Bim and Bam was the stage name of the Jamaican comedy double-act Ed Lewis (1914–1976) and Aston Wynter (1913–1978). They made a name for themselves in Jamaica in the 1930s performing at hotels and clubs, initially adopting the blackface Minstrel show format of the era. They graduated to creating and performing comedy-dramas scripted by Bim (Lewis) for a cast of twelve actors. Bim later married singer and comedian Hyacinth Clover, sister of Ken Boothe. Under the stage-name "Clover" she became a regular member of the troupe. After this they were sometimes billed as "Bim, Bam and Clover".

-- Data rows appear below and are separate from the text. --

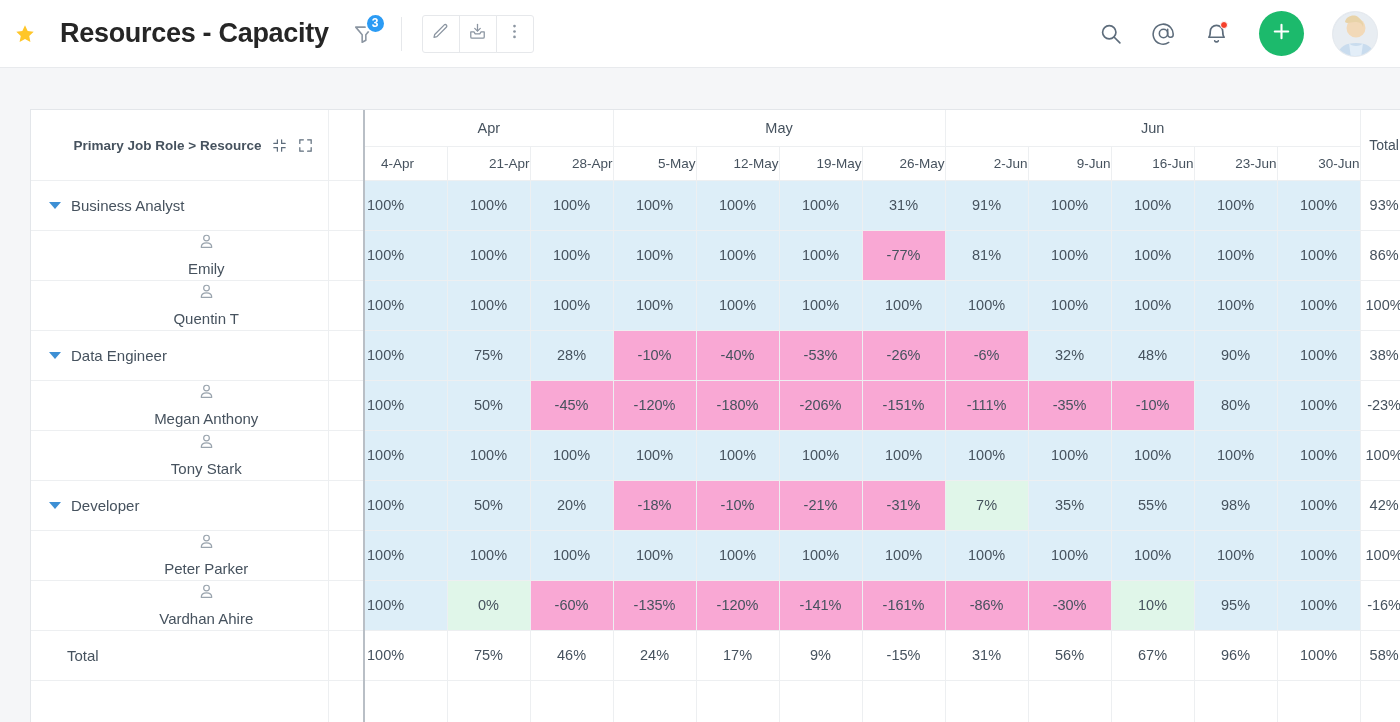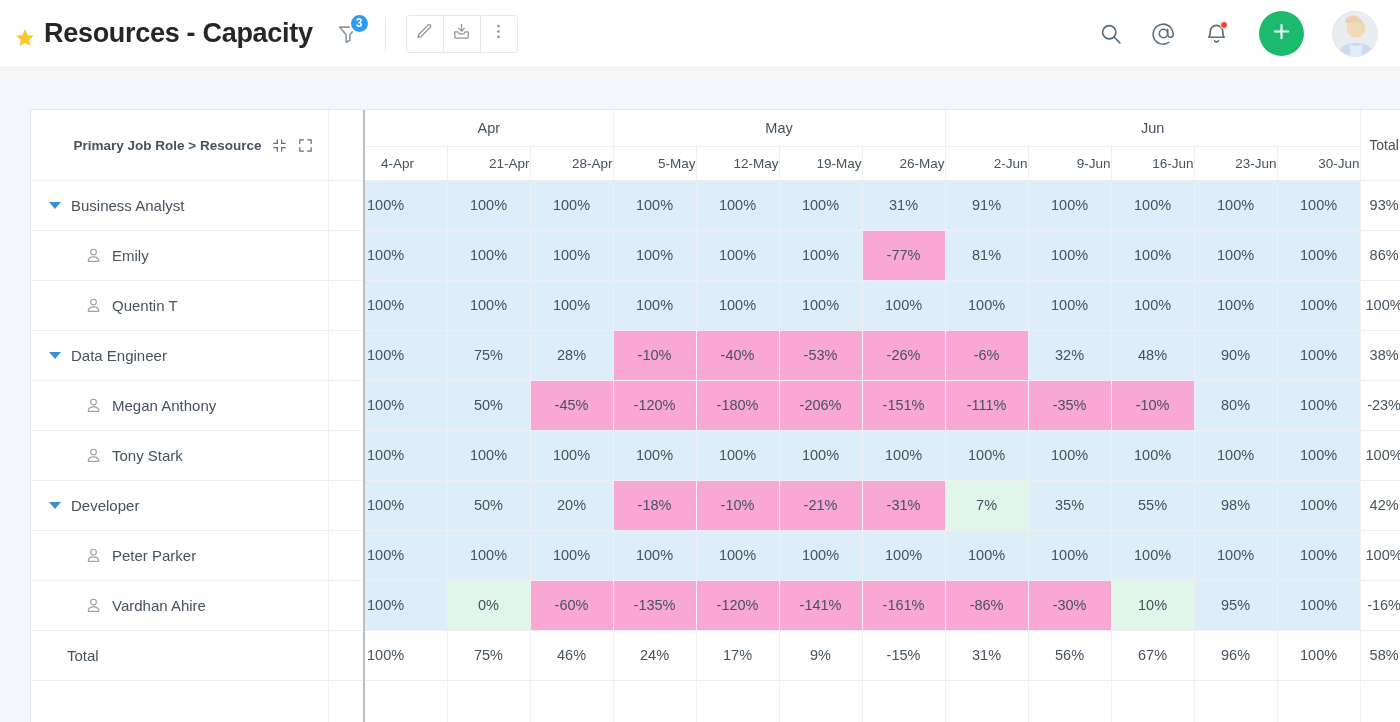--- a/index.html
+++ b/index.html
@@ -12,21 +12,21 @@
 
   
   .header {
     height: 68px; width: 1400px;
     background: #ffffff;
     border-bottom: 1px solid #e8eaed;
     display: flex; align-items: center;
     padding: 0 22px 0 14px;
     position: relative;
   }
-  .title-group { display: flex; align-items: flex-end; gap: 8px; }
+  .title-group { display: flex; align-items: center; gap: 24px; }
   .star-icon { width: 22px; height: 22px; color: #ffc629; display:block; }
   .page-title {
     font-size: 27px; font-weight: bold; color: #262626;
     letter-spacing: -0.3px; white-space: nowrap;
   }
   .filter-wrap { position: relative; margin-left: 24px; display:flex; align-items:center; }
   .filter-icon { width: 22px; height: 22px; color: #8b95a1; display:block; }
   .filter-badge {
     position: absolute; top: -10px; left: 12px;
     background: #2b9bf4; color: #fff;
@@ -113,21 +113,21 @@
     height: 70px; text-align: center; font-size: 14px; color: #46525e;
     background: #fff; font-weight: normal; vertical-align: middle;
     border-left: 1px solid #edeff1;
   }
 
   td.name-cell {
     padding-left: 18px; vertical-align: middle;
     font-size: 15px; color: #46525e; background: #fff;
   }
   .name-inner { display: flex; align-items: center; gap: 10px; }
-  .name-inner.child { padding-left: 36px; }
+  .name-inner.child { padding-left: 36px; flex-direction: column; }
   .name-inner.plain { padding-left: 18px; }
   .caret { width: 0; height: 0; border-left: 6px solid transparent; border-right: 6px solid transparent;
            border-top: 7px solid #3d8fd4; flex: none; cursor: pointer; }
   .person-icon { width: 17px; height: 17px; color: #9aa4ae; flex: none; display:block; }
 
   td.gap-cell { background: #fff; border-right: 2px solid #b9bfc6; }
 
   td.v { text-align: center; vertical-align: middle; font-size: 14.5px; color: #46525e; }
   td.v.first { text-align: left; padding-left: 2px; }
   td.v.blue  { background: #ddeef8; }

Their shows were typically structured as a comic courtroom drama, in which the judge would preside over a chaotic inquiry. Various "witnesses" would perform acts nominally related to the supposed investigation into the case, thus creating, in effect, a variety show. Shows they created included The Healing of the Bamyard, The Case of the Baldhead Rooster, Rhygin's Ghost and Laughter in the Court. Their most popular show was The Case of John Ras I. Ska musician Derrick Morgan began his career as a member of their troupe. Roland Alphonso also toured with them in the 1950s.

The duo and Clover later played straight roles in the 1972 film The Harder They Come, a version of the life of Rhyging, a notorious Jamaican criminal they had earlier portrayed satirically in Rhygin's Ghost. As "Bim, Bam and Clover" they released a number of comedy records. Bim and Clover also regularly recorded songs together. Their 1975 comic dialogue song "Sweet Heart", an argument between a husband and wife about infidelities, was a popular hit in Jamaica.

The team toured Jamaica, Bermuda, New York and England. After their deaths Clover continued to run their production company performing her husband's plays.